In a study published in Blood in 2014 by Richard Schlenk and colleagues, it was found that high allelic ratio and ITD insertion site in TKD1 can predict for low complete remission (CR) rates and poor survival in FLT3-ITD-positive AML patients. Moreover, the performance of HSCT in first CR outweighs the negative impact of high allelic ratio on survival in this group of patients.3 Similarly, in a study by David C. Linch and colleagues published in blood in 2014, it was observed that relapse rates did not differ markedly according to FLT3-ITD levels. Additionally, the authors suggested that if consolidation therapies are to be determined by relapse risk, then patients low-level FLT3-ITD should not be considered as good risk.4

The speaker, Mark Levis, then described previously published retrospective studies which have demonstrated a beneficial role for allogeneic transplant for FLT3-ITD AML. Based on this, the speaker made the following recommendations. He suggested that PCR-based assay should be used to diagnose for FLT3-ITD. Furthermore, FLT3-ITD AR influences the prognosis of the patient but noted that these methodologies are not standardized and requires more data from clinical trials.
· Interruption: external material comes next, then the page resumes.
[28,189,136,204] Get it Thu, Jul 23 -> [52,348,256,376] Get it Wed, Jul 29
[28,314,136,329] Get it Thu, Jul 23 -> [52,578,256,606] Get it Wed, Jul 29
He further suggested that where feasible, allogeneic transplant is preferred for FLT3-ITD AML.

The speaker discussed findings from the phase III randomized RATIFY study which demonstrated that addition of midostaurin to standard chemotherapy significantly prolongs the survival of younger adult patients with FLT3-mutated AML.5 Additionally, data from a sub-analysis of this phase III study, which was presented at the 2017 American Society of Hematology Meeting, demonstrated that maintenance therapy with midostaurin was well tolerated but its value could not be established in FLT3 mutated AML patients. At present, there are other on-going studies with highly specific and potent FLT3 inhibitors such as gilteritinb, which is investigating the benefit of FLT3 inhibitors for maintenance therapy in AML.  

The speaker concluded his talk by suggesting that caution should be exercised in the interpretation of ARs for FLT3-ITD AML. Additionally, “allogeneic transplant, when feasible, is still indicated for FLT3-ITD AML, regardless of AR”. At present, there is no evidence for maintenance therapy with any FLT3 inhibitor.

References
  1. Levis M. FLT3 inhibitors. ESH Clinical Updates in Acute Leukemias. May 4–6 2018, Budapest, Hungary.
  2. Schlenk. R. F. et al. Differential impact of allelic ratio and insertion site in FLT3-ITD-positive AML with respect to allogeneic transplantation. Blood. 2014 Nov 27; 124(23): 3441–9. DOI: 10.1182/blood-2014-05-578070. Epub 2014 Sep 30.
  3. Linch D. C. et al. Impact of FLT3(ITD) mutant allele level on relapse risk in intermediate-risk acute myeloid leukemia. Blood. 2014 Jul 10; 124(2):273–6. DOI: 10.1182/blood-2014-02-554667. Epub 2014 May 22.
  4. Stone R.M. et al. Midostaurin plus Chemotherapy for Acute Myeloid Leukemia with a FLT3 Mutation. N Engl J Med. 2017 Jun 23. DOI: 10.1056/NEJMoa1614359. [Epub ahead of print].
  5. Larson R. A. et al. An Analysis of Maintenance Therapy and Post-Midostaurin Outcomes in the International Prospective Randomized, Placebo-Controlled, Double-Blind Trial (CALGB 10603/RATIFY [Alliance]) for Newly Diagnosed Acute Myeloid Leukemia (AML) Patients with FLT3 Mutations. Oral Abstract #145: 59th ASH Annual Meeting and Exposition, Atlanta, GA.